§ ASSIGNMENT:
Below are the records; copy each line in which "block" occurs.

Extracted records
------------------------------------------------
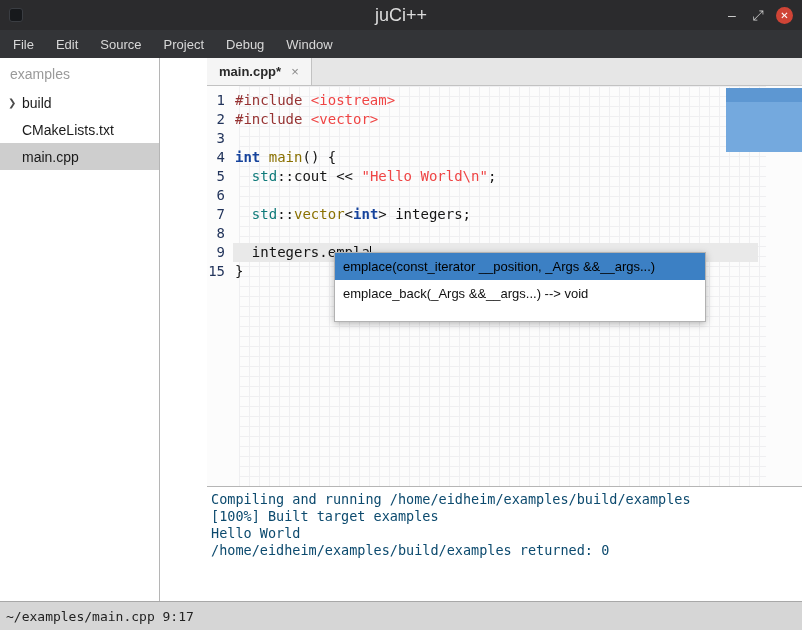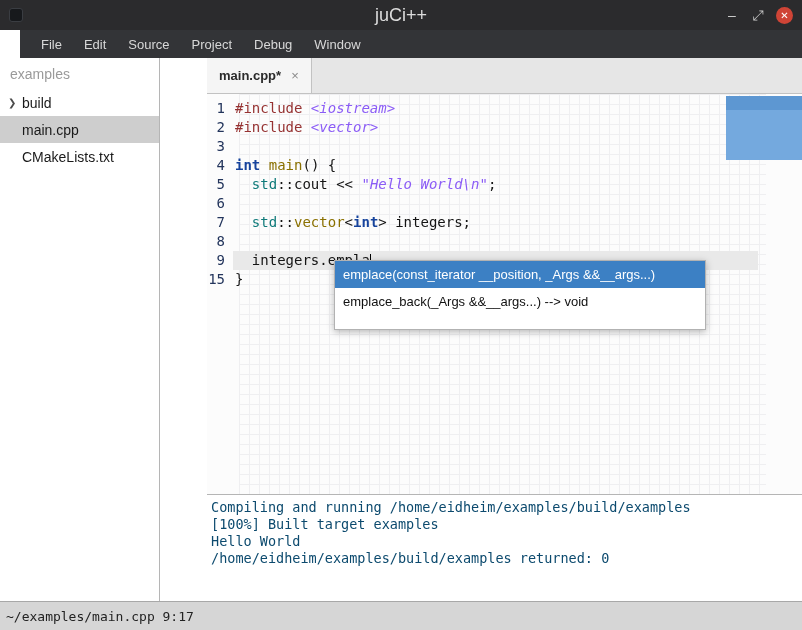--- a/index.html
+++ b/index.html
@@ -8,71 +8,71 @@
 
   
   .titlebar { height:30px; background:#2b2b2d; position:relative; display:flex; align-items:center; }
   .app-icon { width:14px; height:14px; margin-left:9px; border-radius:3px; background:#17191c; border:1px solid #3a3d42; }
   .window-title { position:absolute; left:0; right:0; text-align:center; color:#dcdcdc; font-size:18px; }
   .win-controls { margin-left:auto; display:flex; align-items:center; z-index:2; }
   .win-btn { width:26px; text-align:center; color:#c9c9c9; font-size:14px; line-height:30px; }
   .close-btn { width:17px; height:17px; border-radius:50%; background:#cf4436; color:#fff; font-size:10px; line-height:17px; text-align:center; margin:0 9px 0 5px; }
 
   
-  .menubar { height:28px; background:#333437; display:flex; align-items:center; padding-left:10px;margin-left:20px; }
+  .menubar { height:28px; background:#333437; display:flex; align-items:center; padding-left:2px; }
   .menu-item { color:#d8d8d8; font-size:13px; padding:5px 11px; }
 
   
   .main { display:flex; height:543px;gap:47px; }
 
   .sidebar { width:160px; background:#ffffff; border-right:1px solid #b5b5b5; flex:none; }
   .sidebar-header { color:#9a9a9a; font-size:14px; padding:8px 10px 7px 10px; }
   .tree-item { height:27px; display:flex; align-items:center; font-size:14px; color:#1a1a1a; padding:0 8px; }
   .tree-item .chev { width:14px; font-size:10px; color:#4a4a4a; }
   .tree-item.noicon { padding-left:22px; }
   .tree-item.selected { background:#cecece; }
 
   .right { flex:1; display:flex; flex-direction:column; position:relative; min-width:0; }
 
   
-  .tabbar { height:36px; background:#e6e6e6; border-bottom:1px solid #c2c2c2; display:flex; flex:none; }
+  .tabbar { height:28px; background:#e6e6e6; border-bottom:1px solid #c2c2c2; display:flex; flex:none; }
   .tab { background:#f5f5f5; border-right:1px solid #c2c2c2; display:flex; align-items:center; padding:0 12px; }
   .tab-label { font-size:13px; font-weight:bold; color:#2a2a2a; }
   .tab-close { margin-left:10px; color:#8a8a8a; font-size:13px; }
 
   
   .editor { height:400px; background:#fcfcfc; position:relative; flex:none;
             font-family:"DejaVu Sans Mono", monospace; font-size:14px; }
   .grid { position:absolute; left:32px; top:0; width:527px; height:100%;
           background-image:
             linear-gradient(to right, #efeff1 1px, transparent 1px),
             linear-gradient(to bottom, #efeff1 1px, transparent 1px);
           background-size:10px 10px; }
   .scroll-block { position:absolute; top:2px; right:0; width:76px; height:64px;
                   background:linear-gradient(#5d97d2 0 14px, #74a9de 14px); }
   .code-area { position:relative; padding-top:5px; }
   .code-line { display:flex; height:19px; line-height:19px; }
   .ln { width:26px; flex:none; text-align:right; padding-right:8px; color:#23355c; }
   .code { white-space:pre; color:#141414; padding-left:2px; }
   .code-line.current .code { background:#e9e9e9; flex:0 0 525px; }
   .pre { color:#963232; }
-  .str { color:#8b5cf6;font-style:italic; }
+  .str { color:#ef4444; }
   .kw  { color:#16439c; font-weight:bold; }
   .fn  { color:#8a7000; }
   .ns  { color:#0f7a7a; }
   .cursor { display:inline-block; width:1px; height:15px; background:#000; vertical-align:middle; }
 
   .tooltip { position:absolute; left:125px; top:122px; background:#fbfbc8; border:1px solid #b9b97f;
              padding:3px 11px; font-family:"Liberation Sans", sans-serif; font-size:13px;
              color:#1a1a1a; white-space:nowrap; z-index:5; }
   .popup { position:absolute; left:127px; top:166px; min-width:372px; background:#ffffff;
            border:1px solid #b2b2b2; box-shadow:0 2px 7px rgba(0,0,0,0.28); padding-bottom:14px; z-index:4; }
   .popup-item { height:27px; line-height:27px; padding:0 8px; font-family:"Liberation Sans", sans-serif;
                 font-size:13px; color:#111; white-space:nowrap; }
-  .popup-item.selected { background:#3c80c4; color:#ffffff; }
+  .popup-item.selected { background:#3c80c4; color:#000000; }
 
   
   .h-divider { height:1px; background:#b5b5b5; flex:none; }
   .terminal { flex:1; background:#ffffff; font-family:"DejaVu Sans Mono", monospace;
               font-size:13.5px; color:#0c4a6e; padding:4px 0 0 4px; line-height:17px; overflow:hidden; }
   .term-line { white-space:pre; }
 
   
   .statusbar { height:29px; background:#d6d6d6; border-top:1px solid #a8a8a8;
                display:flex; align-items:center; padding-left:6px;
@@ -101,25 +101,25 @@
 </div>
 
 <div class="main">
 
   <div class="sidebar">
     <div class="sidebar-header">examples</div>
     <div class="tree-item">
       <span class="chev">❯</span>
       <span>build</span>
     </div>
+    <div class="tree-item noicon">
+      <span>CMakeLists.txt</span>
+    </div>
     <div class="tree-item noicon selected">
       <span>main.cpp</span>
-    </div>
-    <div class="tree-item noicon">
-      <span>CMakeLists.txt</span>
     </div>
   </div>
 
   <div class="right">
 
     <div class="tabbar">
       <div class="tab">
         <span class="tab-label">main.cpp*</span>
         <span class="tab-close">×</span>
       </div>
------------------------------------------------
§ EXPECTED ANSWER:
   .scroll-block { position:absolute; top:2px; right:0; width:76px; height:64px;
   .cursor { display:inline-block; width:1px; height:15px; background:#000; vertical-align:middle; }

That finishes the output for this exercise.